School of Social and Political Science

Dr John Harries

Job Title

Senior Lecturer and Director of Learning and Teaching - School of Social and Political Science

Photo
me new photo

Room number

5.25

Building (Address)

Chrystal Macmillan Building

City (Address)

Edinburgh

Country (Address)

UK

Post code (Address)

EH8 9LD

Research interests

Research interests

Time and temporality, indigeneity and identity (particularly in postcolonial settler societies), matter and materiality, the senses and the environment, Canada, Newfoundland, the Beothuk, social memory, contentious heritage, Human-animal relationships, cats

Remembering the Beothuk

Over the last few years (more than a few now in truth) I have been conducting research concerning the ways in which the people of Newfoundland, Canada, remember the Beothuk, a native people of that island who became extinct (or were exterminated) in the early 19th century. Through this research I have been addressing the question of how we may theorise the presence of the past. This is particularly a concern with the material traces of past lives, be they human bones or scratches on stones, and how these traces are enfolded into the work of individual and collective memory, particularly in the context of settler colonialism.

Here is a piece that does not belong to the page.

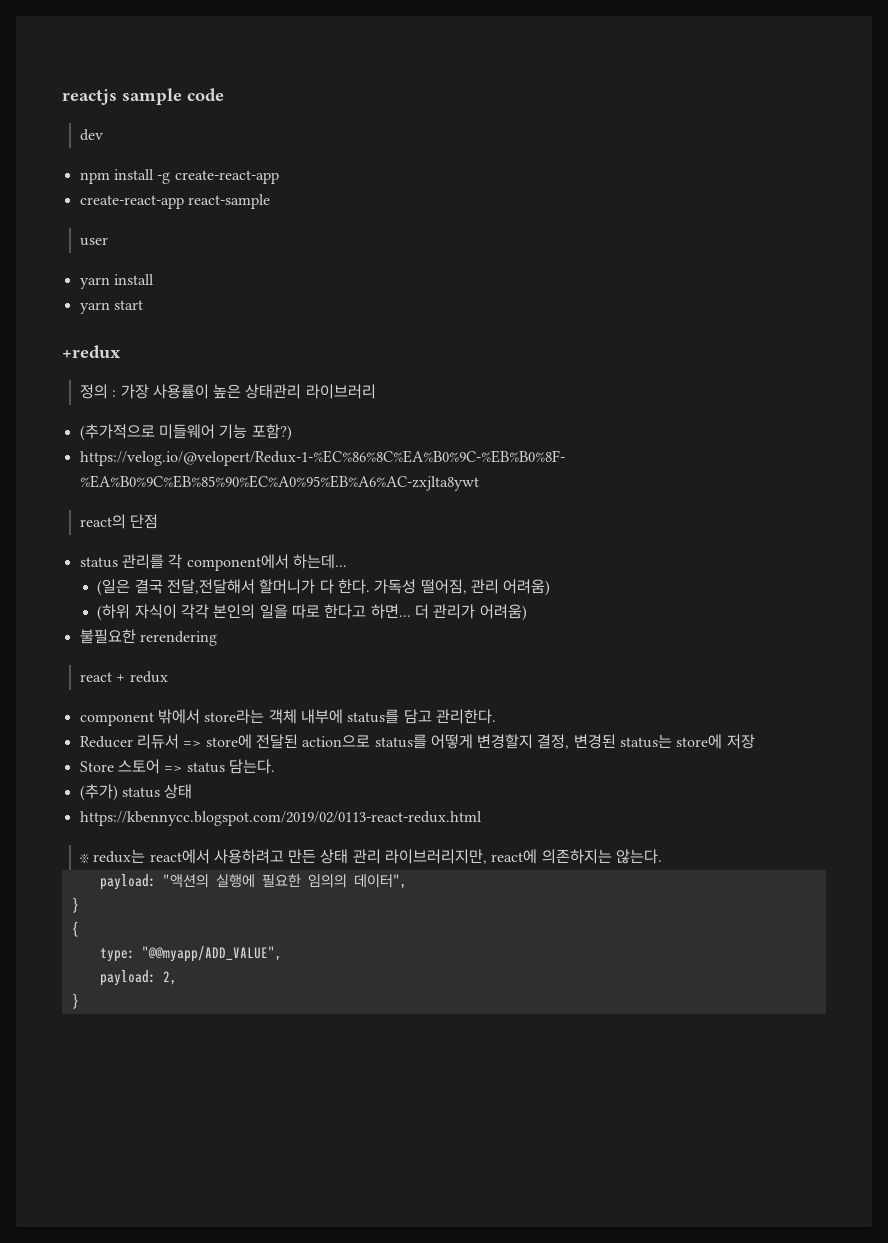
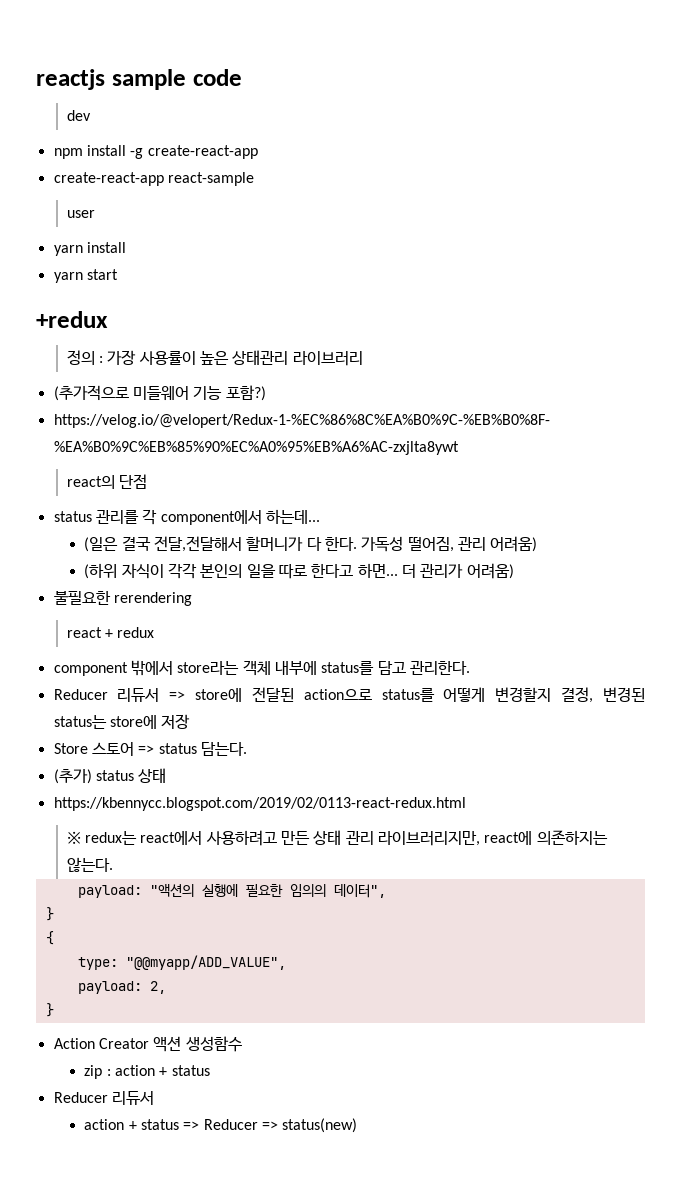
(79, 1001) none -> [53,1036,242,1052] [84,1065,210,1079] [53,1091,154,1105] [84,1118,358,1133] // Action Creator 액션 생성함수 // zip : action + status // Reducer 리듀서 // action + status => Reducer => status(new)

The affective presence and emotive materiality of human remains

This concern with the material traces of the past and politics of heritage and commemoration has lead to an interest in human bones and specifically the techniques by which we constitute the "voice" of bones and how this "voice" speaks, or is made to speak, within contemporary politics of identity and recognition, particularly in the context of histories of violence and dispossession. This interest has led me to become  a founding member of the bones collective - a network of anthropologists, archaeologists, historians and artists who are concerned with the "emotive materiality" and "affective presence" of human remains. For more information see: The Bones Collective. Emerging from this collective have been a series of colloborative arts interventions including "The Bones Beneath the Face", "Word of Mouth", as well as the "Dead Images" project.

Human-animal relations and CATS (it may never happen)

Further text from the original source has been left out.